- Born: May 21, 2003 (age 21) Shawnee Mission, Kansas
- Occupation(s): Actor, Business owner
- Known for: Founder of Twice Loved

= Maggie Batson =

American actress

Margaret Elizabeth Batson (born May 21, 2003 in Shawnee Mission, Kansas) is an actress, and business owner. At the age of seven, she started the company Twice Loved by Maggie B that sold hand-made necklaces. The projected revenues for 2011 were US$10,000. Batson donates a portion of her profits to the local Humane Society and to children's hospitals.

Batson has acted in short films, was featured by Biz Kid$ in 2011, and was a contestant on the game show Figure It Out in 2012, ushering in that show's return. Batson will play Richard Dreyfuss' daughter in her first feature film, Killing Winston Jones, due 2015.
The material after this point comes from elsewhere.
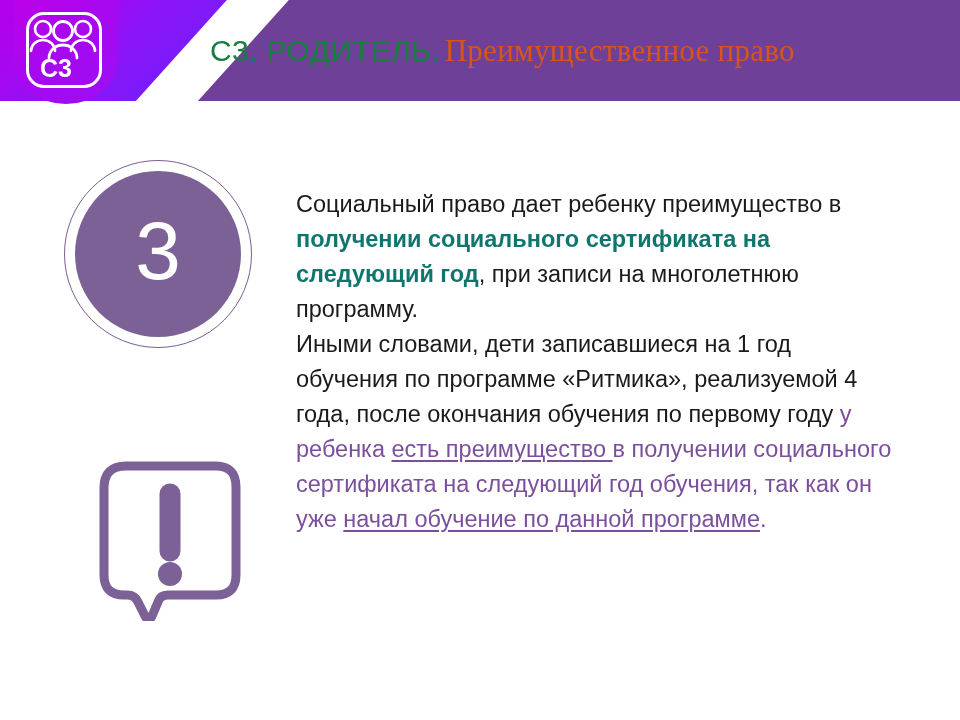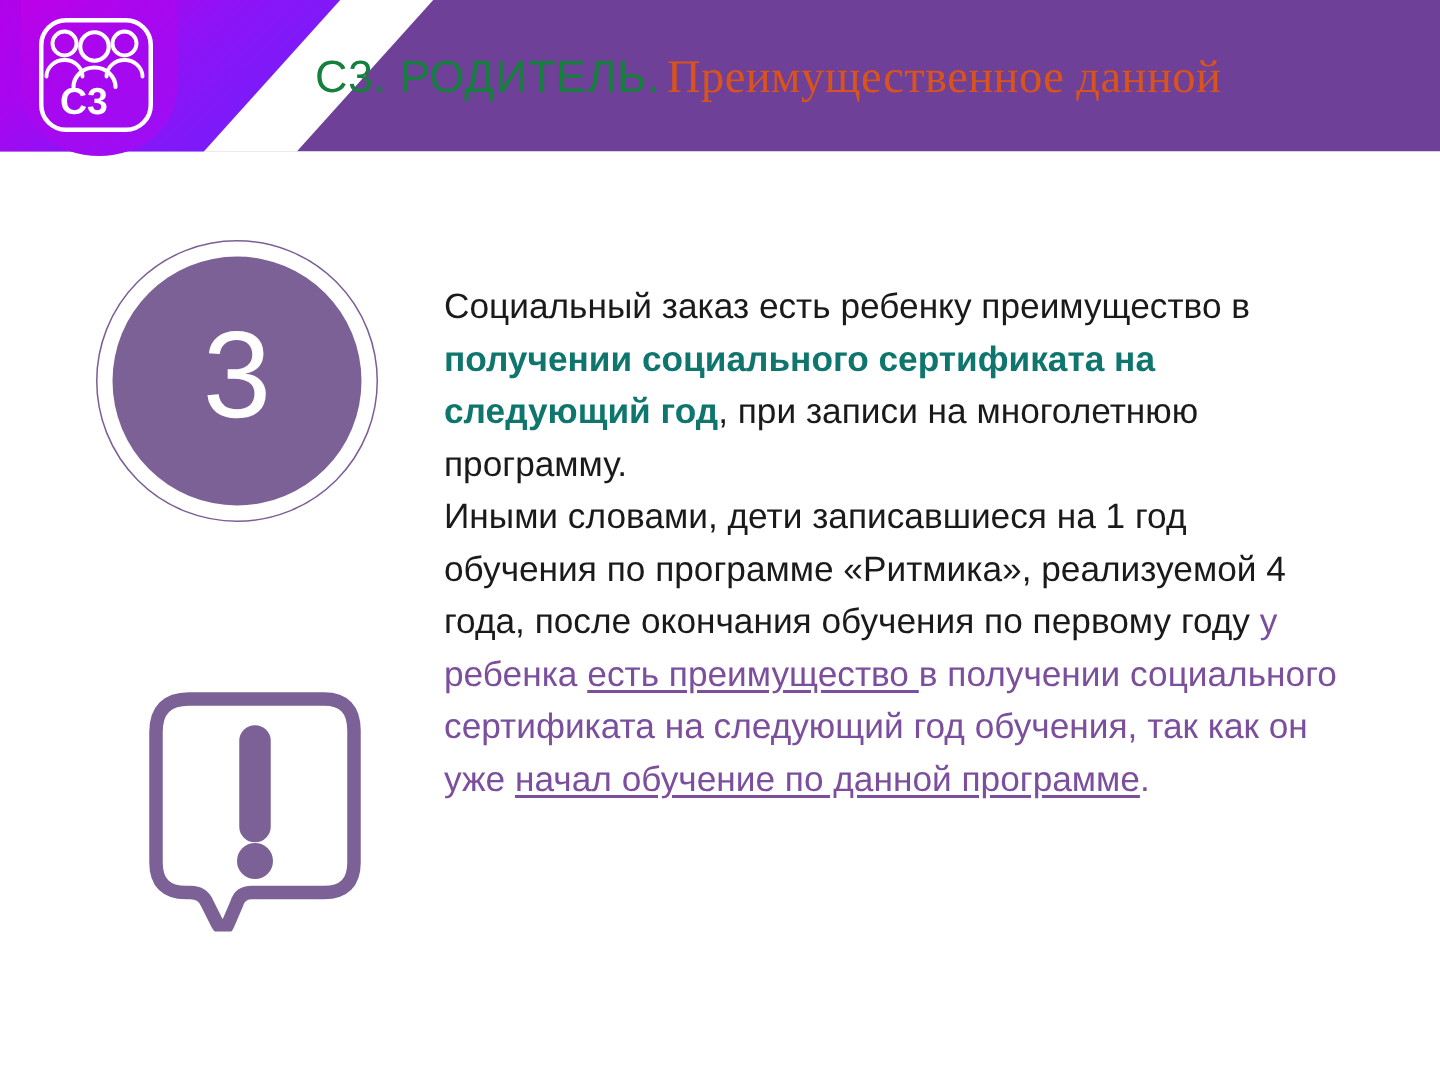"Преимущественное данной" span.title-accent { text: данной -> право }
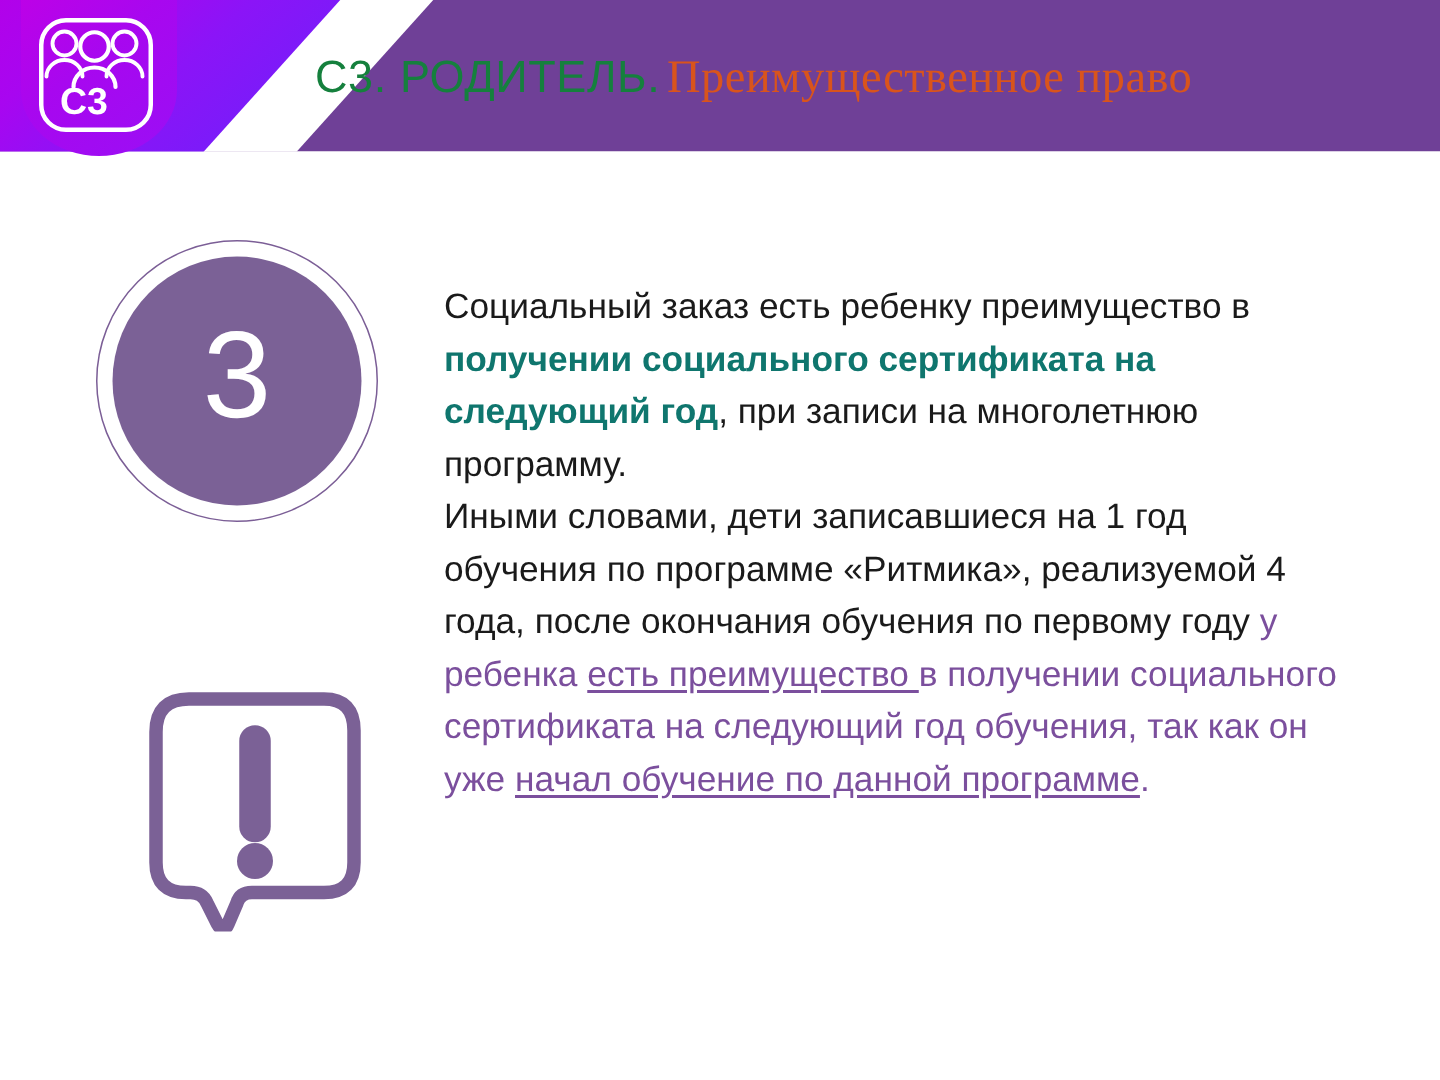"Социальный заказ есть ребенку" span { text: заказ есть -> право дает }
Batson won the Kids Are Heroes Award in 2011, and has been chosen to be one of the thirty-six girls featured in Discovery Girl Magazine for 2015. The leadership summit that she will be attending pulls young ladies from all over the country who have demonstrated enthusiasm, personality and are worthy of being role models. The girls will participate in photo shoots and have profiles featured in the magazine. The magazine has a circulation of over 200,000 with a total readership of one million. Maggie is on the cover of the Feb/March 2015 issue.